Data storage has been a concern in many studies due to data security. The legal issue within different countries and accessibility of data are limited to research and governments and is without a clear data storage and accessibility policy [51,52,53,54]. Big data cannot be stored by ordinary means, especially from different sources, including electronic medical records, monitoring devices, images, and lab tests.

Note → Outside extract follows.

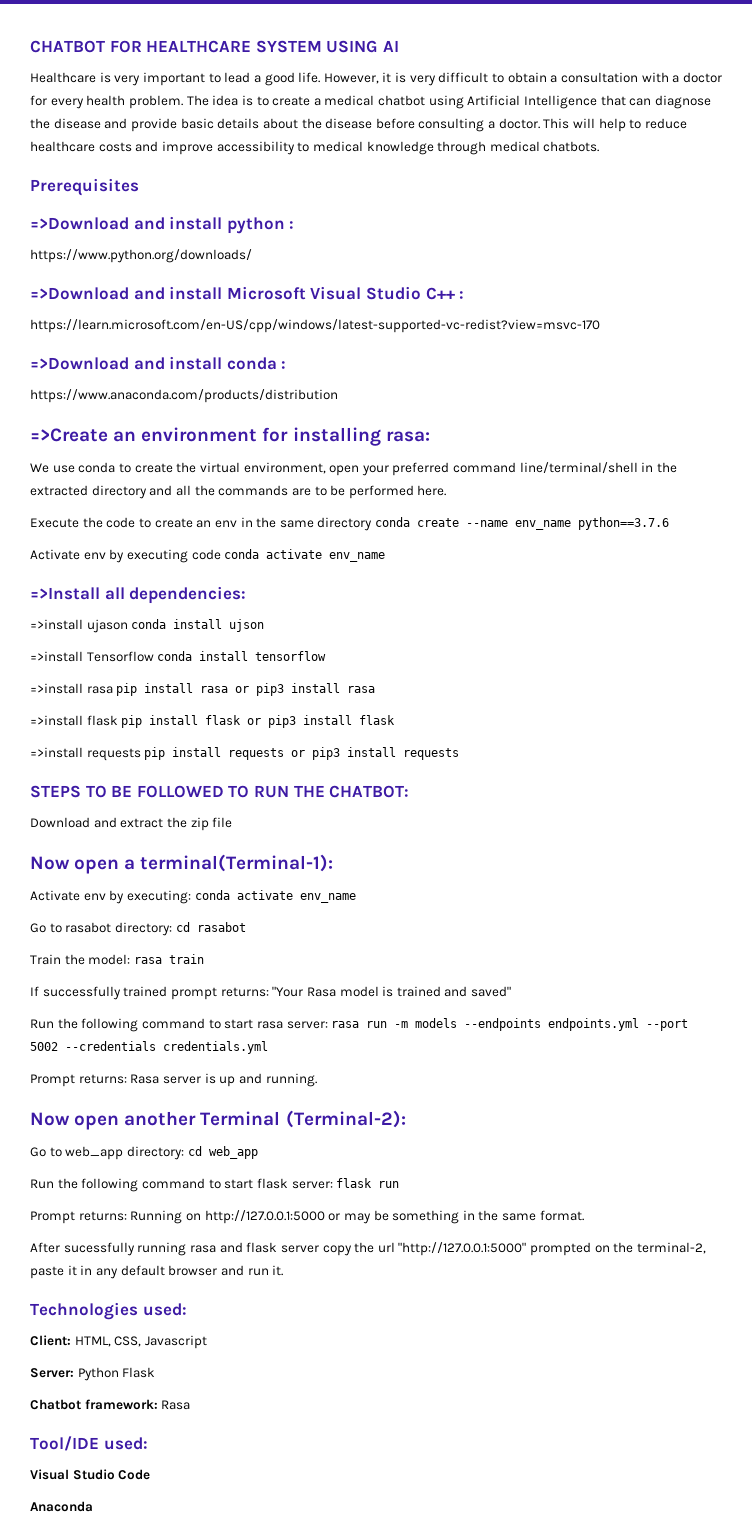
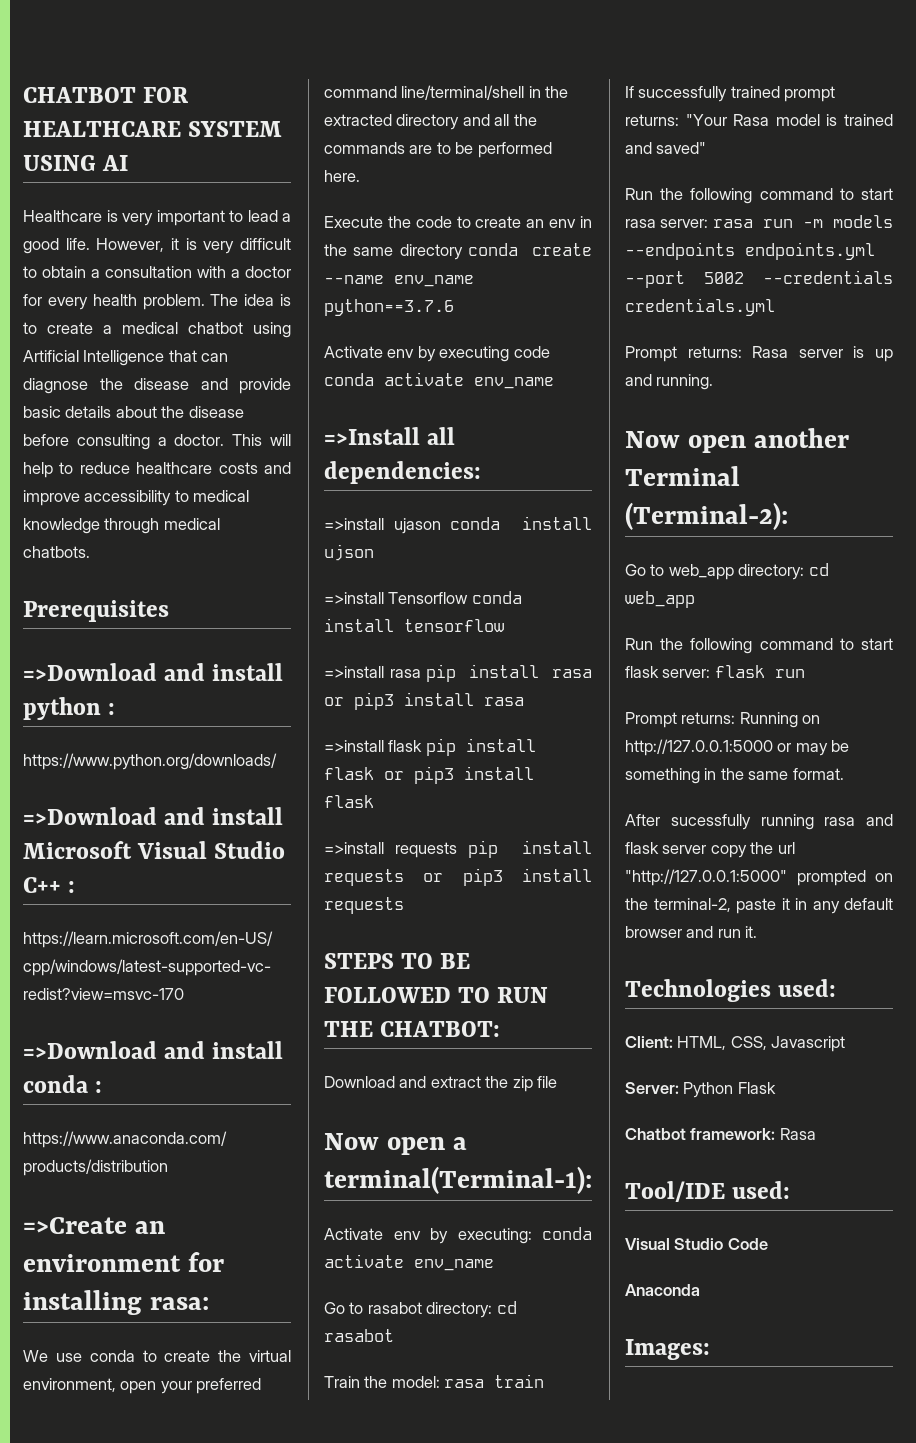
(93, 1506) none -> [625,1339,710,1360] // Images:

Initiatives and solutions for data storage were discussed by Adibuzzaman et al. [1], including the platform Informatics for Integrating Biology and the Bedside (i2b2). It is a platform of more than 100 hospitals where patient data is de-identified and stored for research purposes since the hospital should use another software to transfer data. The author argues that this initiative does not permit patients to access their data [1]. Moreover, the hospital required much effort to de-identify the data and used a particular platform to transfer data. If the same system is to be applied, an additional budget is required, and the system will be limited to structured data. It is also mentioned by Dash et al. that data stored at the same time it is generated is less compared to if the data is transferred using another system [17]. Most of the evaluated authors agreed that structured data storage and analysis is more manageable than transferal to another platform. Cloud-based storage remains the ideal solution, yet the security issue remains a challenge to overcome.

Missing data and unstructured data

One of the common challenges in the literature review is missing data in the electronic health record, unstructured data, and free-text data, which is very difficult to process and analyze. For example, the study conducted by Zeng mentioned electronic health records lack social or behavioral data and that there was no standardization of the data format, leading to disparities in health information [47]. This can prevent or make big data analysis impossible. In addition, the lack of data standardization makes data transfer and acquisition impossible [23, 33, 50].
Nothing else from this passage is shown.